REQUIREMENT: Type out all the records word for word. Any pictures are to be left out.

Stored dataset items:
....
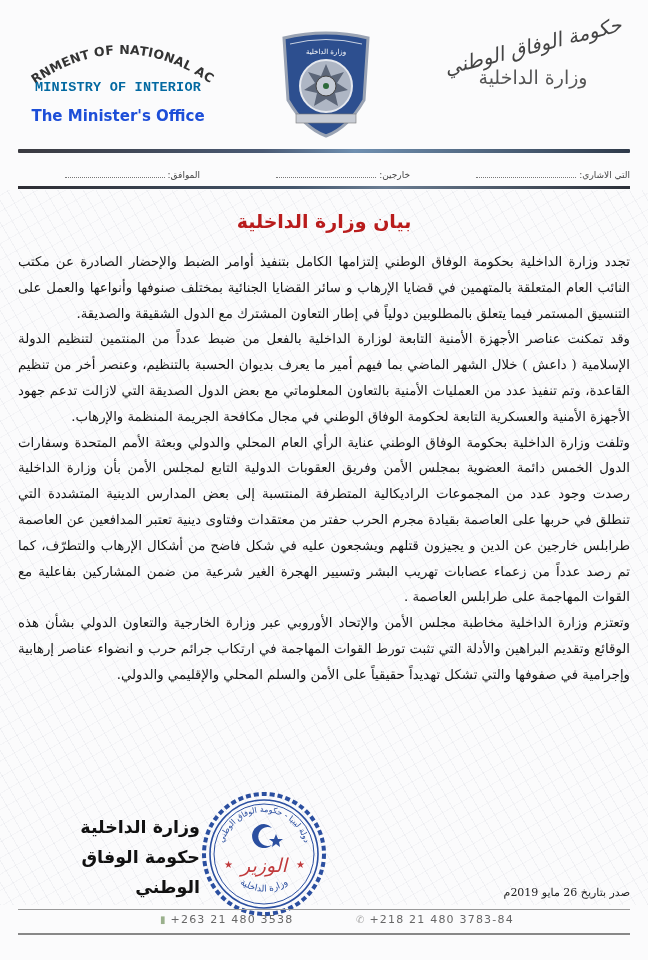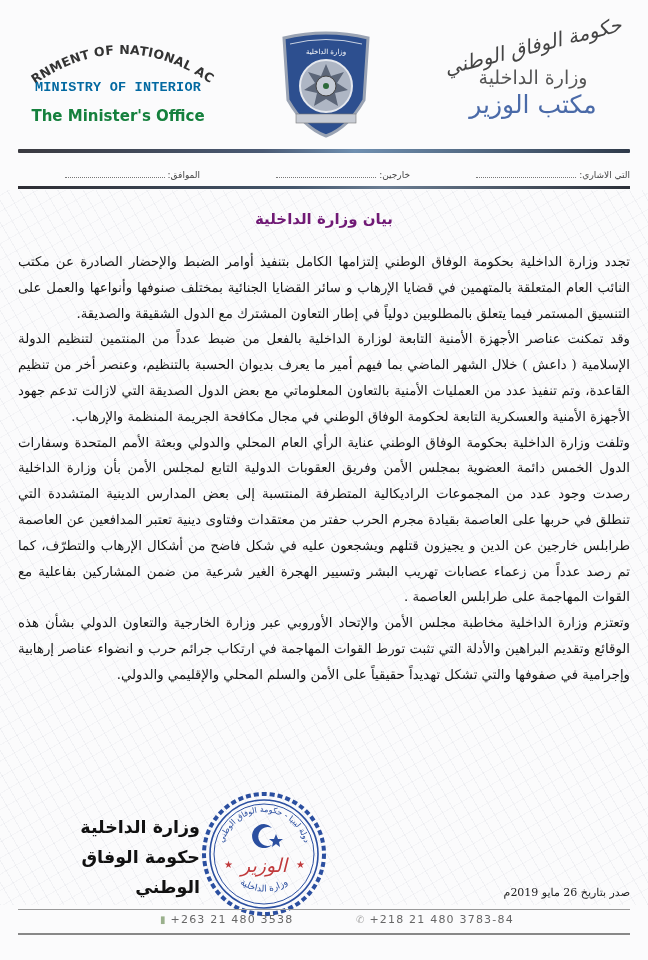--- a/index.html
+++ b/index.html
@@ -19,21 +19,21 @@
   
   .hdr-en { position: absolute; left: 18px; top: 28px; width: 210px; height: 110px; }
   .hdr-en svg { position: absolute; left: 0; top: 0; }
   .ministry {
     position: absolute; left: 18px; top: 80px; width: 200px; text-align: center;
     font-family: Liberation Mono, monospace; font-weight: bold; font-size: 13.5px; color: #0369a1;
     letter-spacing: 0.2px;
   }
   .office {
     position: absolute; left: 18px; top: 107px; width: 200px; text-align: center;
-    font-family: "DejaVu Sans", sans-serif; font-weight: bold; font-size: 15px; color: #15803d;
+    font-family: "DejaVu Sans", sans-serif; font-weight: bold; font-size: 15px; color: #1d4ed8;
   }
   .emblem { position: absolute; left: 278px; top: 30px; width: 96px; height: 110px; }
   .hdr-ar { position: absolute; right: 10px; top: 22px; width: 210px; height: 120px; text-align: center; direction: rtl; }
   .hdr-ar .l1 { font-family: "DejaVu Serif", serif; font-size: 20px; color: #444; transform: rotate(-14deg); margin-top: 12px; font-style: italic; }
   .hdr-ar .l2 { font-family: "DejaVu Serif", serif; font-size: 19px; color: #555; margin-top: 8px; }
   .hdr-ar .l3 { font-family: "DejaVu Serif", serif; font-size: 25px; color: #4a6aa8; margin-top: 2px; }
   .topbar {
     position: absolute; left: 18px; top: 149px; width: 612px; height: 4px;
     background: linear-gradient(90deg, #3a3a40 0%, #4a5a74 40%, #6f8fb0 55%, #2f3a4a 100%);
     border-radius: 1px;
@@ -48,21 +48,21 @@
   .ref-num { right: 0; }
   .ref-date { right: 220px; }
   .ref-agree { right: 430px; }
   .bar2 {
     position: absolute; left: 18px; top: 186px; width: 612px; height: 3px;
     background: linear-gradient(90deg, #2d2d33 0%, #44566c 45%, #6b7e94 60%, #2b2f38 100%);
   }
   
   .title {
     position: absolute; left: 0; top: 210px; width: 648px; text-align: center; direction: rtl;
-    font-family: "DejaVu Sans", sans-serif; font-weight: bold; font-size: 15px; color: #701a75;
+    font-family: "DejaVu Sans", sans-serif; font-weight: bold; font-size: 19px; color: #b91c1c;
   }
   .content {
     position: absolute; left: 18px; top: 249px; width: 612px; direction: rtl; text-align: justify;
     font-family: "DejaVu Serif", serif; font-size: 13.3px; line-height: 25.8px; color: #151515;
   }
   .content p { margin: 0; text-align-last: right; }
   
   .sig {
     position: absolute; left: 30px; top: 812px; width: 170px; text-align: right; direction: rtl;
     font-family: "DejaVu Sans", sans-serif; font-weight: bold; font-size: 17.5px; line-height: 30px; color: #111;
@@ -110,21 +110,20 @@
     <polygon points="48,34 53,46 66,42 59,53 70,60 57,63 60,76 48,69 36,76 39,63 26,60 37,53 30,42 43,46" fill="#5c6678"></polygon>
     <circle cx="48" cy="56" r="10" fill="#c6ccd6" stroke="#444" stroke-width="1"></circle>
     <circle cx="48" cy="56" r="3" fill="#2d6a3a"></circle>
     <rect x="18" y="84" width="60" height="9" fill="#c8ccd4" stroke="#777" stroke-width="0.6"></rect>
   </svg>
 </div>
 
 <div class="hdr-ar">
   <div class="l1">حكومة الوفاق الوطني</div>
   <div class="l2">وزارة الداخلية</div>
-  <div class="l3">مكتب الوزير</div>
 </div>
 
 <div class="topbar"></div>
 
 <div class="refrow">
   <span class="ref ref-num">
     <span>التي الاشاري:</span><span class="dots"></span>
   </span>
   <span class="ref ref-date">
     <span>خارجين:</span><span class="dots"></span>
....
ANSWER SPACE:
--- a/index.html
+++ b/index.html
@@ -19,21 +19,21 @@
   
   .hdr-en { position: absolute; left: 18px; top: 28px; width: 210px; height: 110px; }
   .hdr-en svg { position: absolute; left: 0; top: 0; }
   .ministry {
     position: absolute; left: 18px; top: 80px; width: 200px; text-align: center;
     font-family: Liberation Mono, monospace; font-weight: bold; font-size: 13.5px; color: #0369a1;
     letter-spacing: 0.2px;
   }
   .office {
     position: absolute; left: 18px; top: 107px; width: 200px; text-align: center;
-    font-family: "DejaVu Sans", sans-serif; font-weight: bold; font-size: 15px; color: #15803d;
+    font-family: "DejaVu Sans", sans-serif; font-weight: bold; font-size: 15px; color: #1d4ed8;
   }
   .emblem { position: absolute; left: 278px; top: 30px; width: 96px; height: 110px; }
   .hdr-ar { position: absolute; right: 10px; top: 22px; width: 210px; height: 120px; text-align: center; direction: rtl; }
   .hdr-ar .l1 { font-family: "DejaVu Serif", serif; font-size: 20px; color: #444; transform: rotate(-14deg); margin-top: 12px; font-style: italic; }
   .hdr-ar .l2 { font-family: "DejaVu Serif", serif; font-size: 19px; color: #555; margin-top: 8px; }
   .hdr-ar .l3 { font-family: "DejaVu Serif", serif; font-size: 25px; color: #4a6aa8; margin-top: 2px; }
   .topbar {
     position: absolute; left: 18px; top: 149px; width: 612px; height: 4px;
     background: linear-gradient(90deg, #3a3a40 0%, #4a5a74 40%, #6f8fb0 55%, #2f3a4a 100%);
     border-radius: 1px;
@@ -48,21 +48,21 @@
   .ref-num { right: 0; }
   .ref-date { right: 220px; }
   .ref-agree { right: 430px; }
   .bar2 {
     position: absolute; left: 18px; top: 186px; width: 612px; height: 3px;
     background: linear-gradient(90deg, #2d2d33 0%, #44566c 45%, #6b7e94 60%, #2b2f38 100%);
   }
   
   .title {
     position: absolute; left: 0; top: 210px; width: 648px; text-align: center; direction: rtl;
-    font-family: "DejaVu Sans", sans-serif; font-weight: bold; font-size: 15px; color: #701a75;
+    font-family: "DejaVu Sans", sans-serif; font-weight: bold; font-size: 19px; color: #b91c1c;
   }
   .content {
     position: absolute; left: 18px; top: 249px; width: 612px; direction: rtl; text-align: justify;
     font-family: "DejaVu Serif", serif; font-size: 13.3px; line-height: 25.8px; color: #151515;
   }
   .content p { margin: 0; text-align-last: right; }
   
   .sig {
     position: absolute; left: 30px; top: 812px; width: 170px; text-align: right; direction: rtl;
     font-family: "DejaVu Sans", sans-serif; font-weight: bold; font-size: 17.5px; line-height: 30px; color: #111;
@@ -110,21 +110,20 @@
     <polygon points="48,34 53,46 66,42 59,53 70,60 57,63 60,76 48,69 36,76 39,63 26,60 37,53 30,42 43,46" fill="#5c6678"></polygon>
     <circle cx="48" cy="56" r="10" fill="#c6ccd6" stroke="#444" stroke-width="1"></circle>
     <circle cx="48" cy="56" r="3" fill="#2d6a3a"></circle>
     <rect x="18" y="84" width="60" height="9" fill="#c8ccd4" stroke="#777" stroke-width="0.6"></rect>
   </svg>
 </div>
 
 <div class="hdr-ar">
   <div class="l1">حكومة الوفاق الوطني</div>
   <div class="l2">وزارة الداخلية</div>
-  <div class="l3">مكتب الوزير</div>
 </div>
 
 <div class="topbar"></div>
 
 <div class="refrow">
   <span class="ref ref-num">
     <span>التي الاشاري:</span><span class="dots"></span>
   </span>
   <span class="ref ref-date">
     <span>خارجين:</span><span class="dots"></span>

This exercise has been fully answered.